▸ **Prompt**: Go through the data below line by line. Give only the number of lines that contain "Stadium".
[[ Given records, beginning ]]
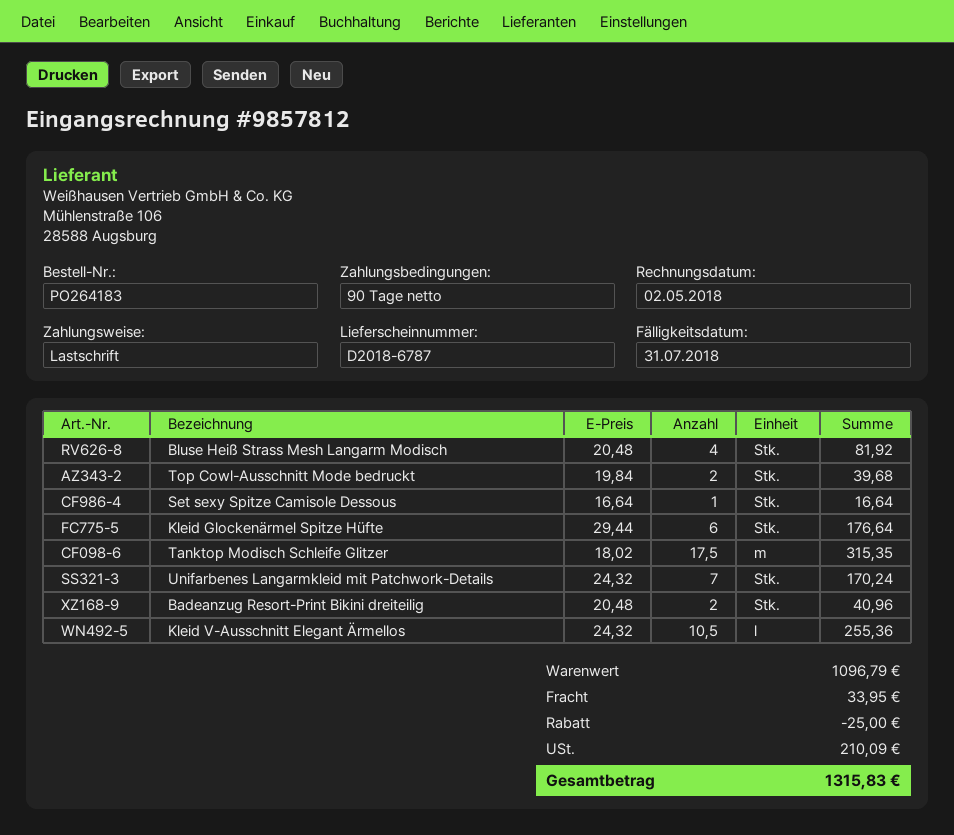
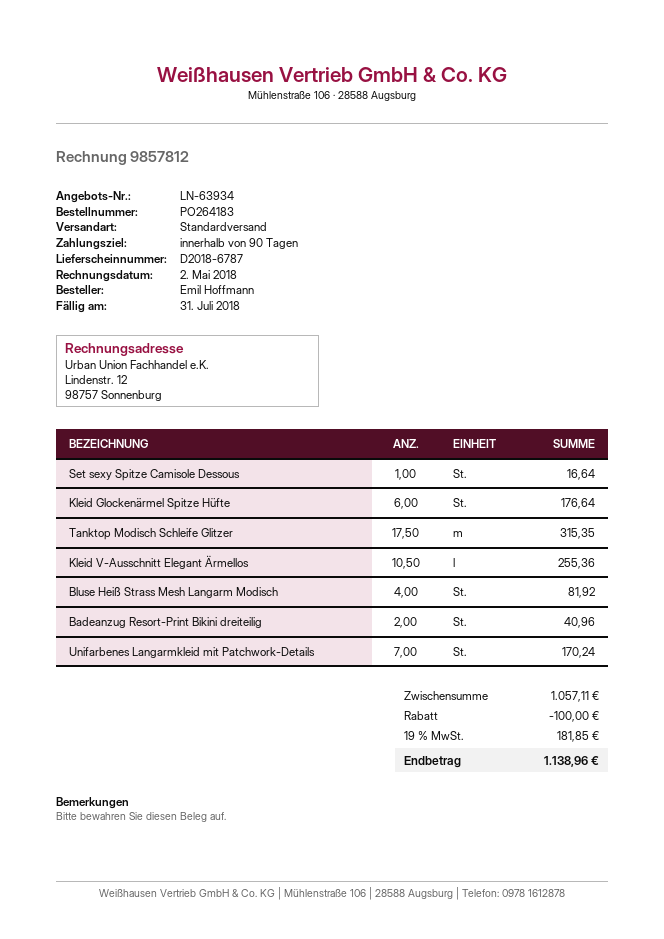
Top Cowl-Ausschnitt Mode bedruckt: 2 for 39.68 -> none
subtotal: 1096.79 -> 1057.11
discount: 25.00 -> 100.00
shipping: 33.95 -> none
tax: 210.09 -> 181.85
total: 1315.83 -> 1138.96

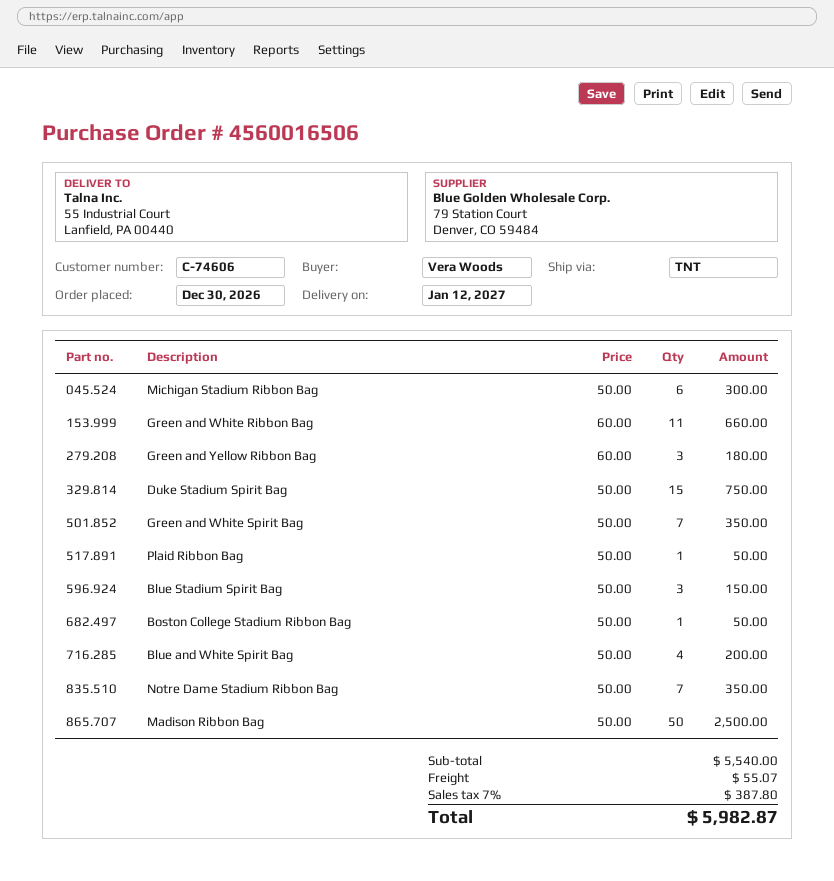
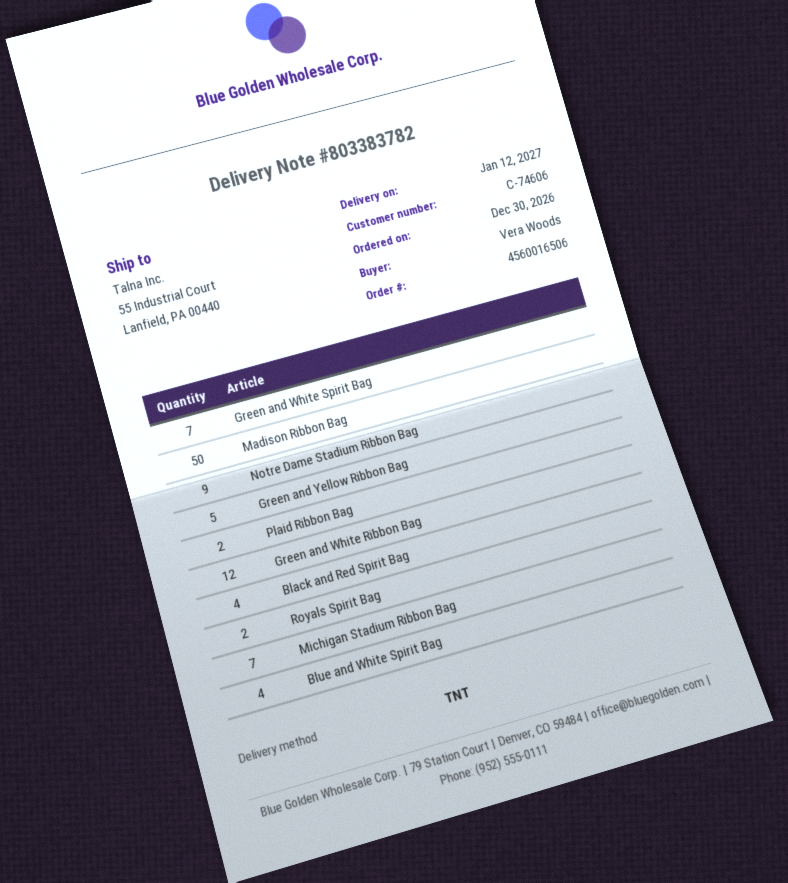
Michigan Stadium Ribbon Bag: 6 -> 7
Green and White Ribbon Bag: 11 -> 12
Green and Yellow Ribbon Bag: 3 -> 5
Duke Stadium Spirit Bag: 15 -> none
Plaid Ribbon Bag: 1 -> 2
Blue Stadium Spirit Bag: 3 -> none
Boston College Stadium Ribbon Bag: 1 -> none
Notre Dame Stadium Ribbon Bag: 7 -> 9
Black and Red Spirit Bag: none -> 4
Royals Spirit Bag: none -> 2

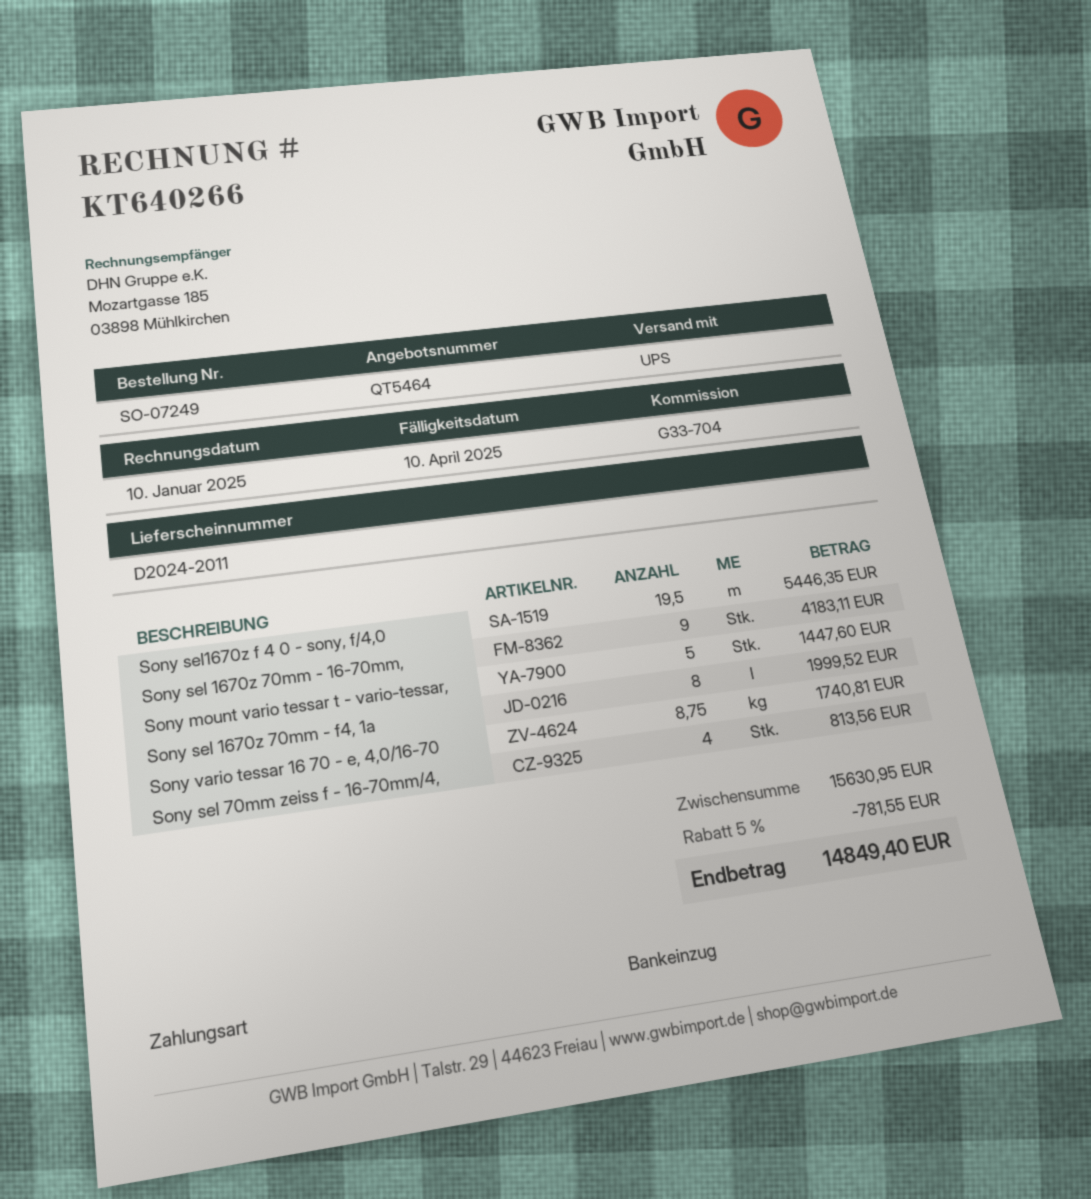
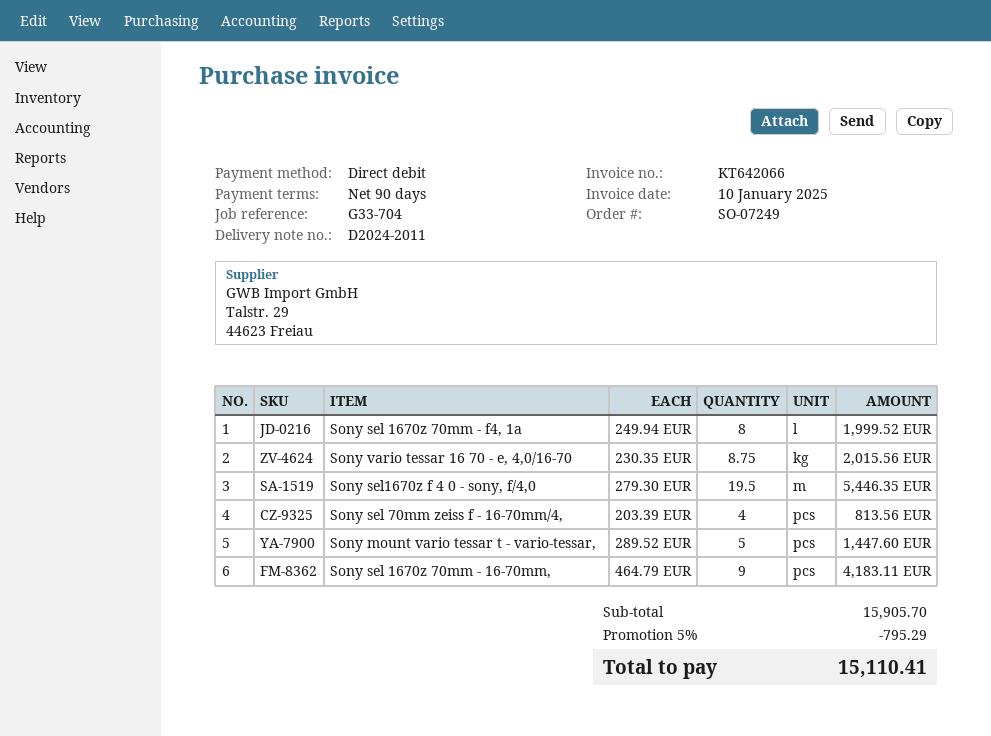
invoice number: KT640266 -> KT642066
Sony vario tessar 16 70 - e, 4,0/16-70: 8.75 for 1740.81 -> 8.75 for 2015.56
subtotal: 15630.95 -> 15905.70
discount: 5% = 781.55 -> 5% = 795.29
total: 14849.40 -> 15110.41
[[ Given records, end ]]
▸ **Output for this task**: 5